Elmin Kurbegović

Personal information
- Date of birth: 3 June 1987 (age 38)
- Place of birth: Kotor Varoš, SFR Yugoslavia
- Height: 1.87 m (6 ft 2 in)
- Position: Midfielder

Team information
- Current team: IFK Värnamo
- Number: 12

Youth career
- Elfsborg

Senior career*
- Years: Team / Apps / (Gls)
- 2008–2011: Elfsborg / 16 / (0)
- 2009–2010: → Novara (loan) / 3 / (0)
- 2012–: Värnamo / 14 / (2)

International career
- 2007–2009: Sweden U21 / 3 / (0)

= Elmin Kurbegović =

Swedish footballer

Elmin Kurbegović (born 3 June 1987) is a Swedish footballer of Bosnian descent, who currently plays for IFK Värnamo.

==Career==
Kurbegović was born in Kotor Varoš in Bosnia and Herzegovina.
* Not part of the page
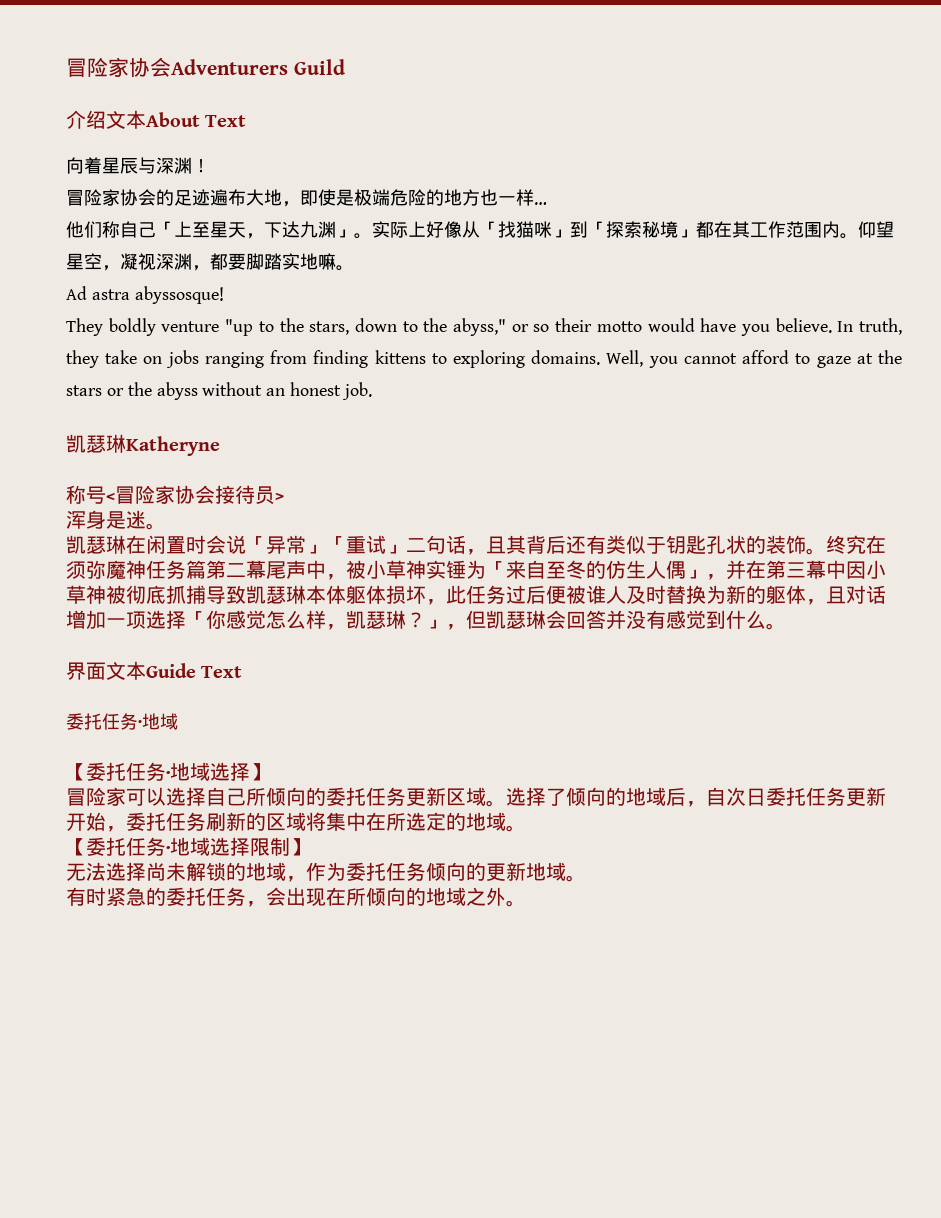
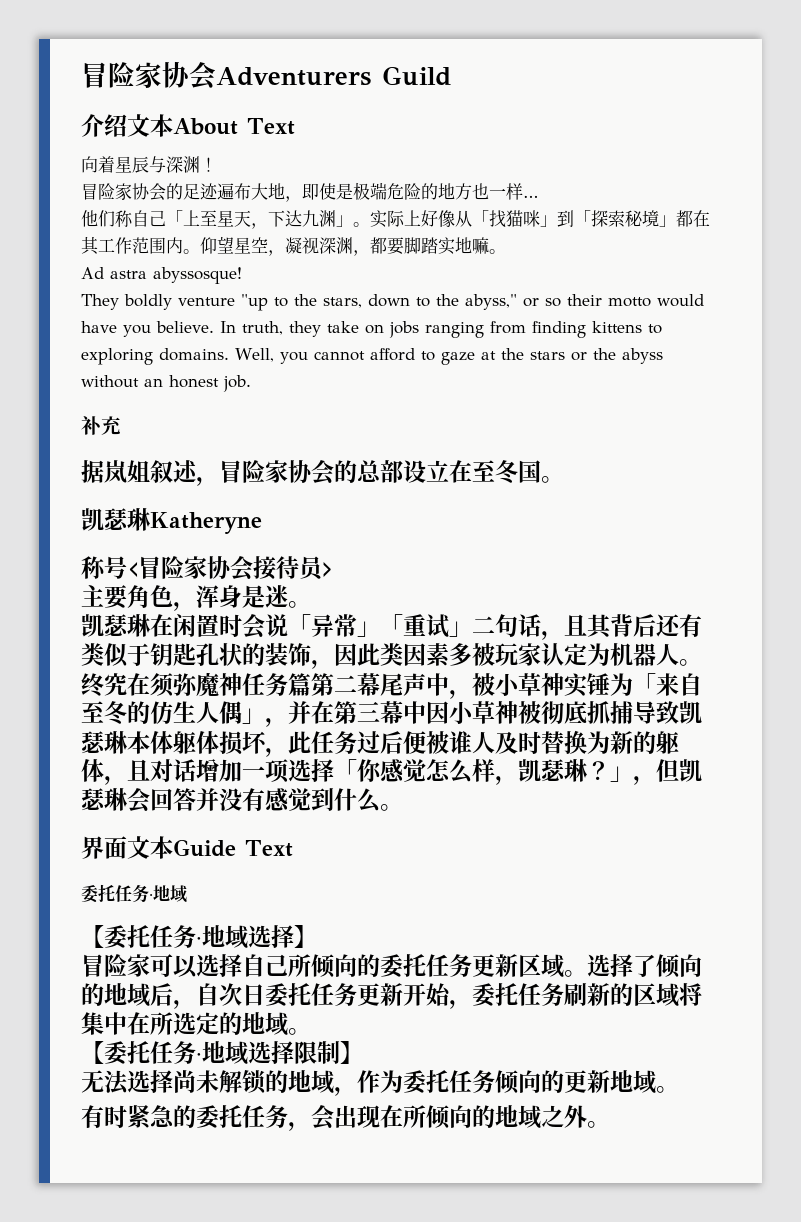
(373, 391) none -> [81,416,121,435] [81,460,564,486] // 补充 // 据岚姐叙述，冒险家协会的总部设立在至冬国。
(284, 497) none -> [81,585,196,611] 主要角色，
(806, 544) none -> [311,643,679,669] ，因此类因素多被玩家认定为机器人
After the war broke out he left for Sweden and started his career at Elfsborg in 2006. He left Elfsborg after the 2011 season, having not been offered a new contract by the club.

After just having played once in 2009 Allsvenskan he left for Novara on loan.

He was called up to play internationally for Sweden U21 in a friendly match. He's still eligible to represent both Sweden and Bosnia and Herzegovina at the senior level.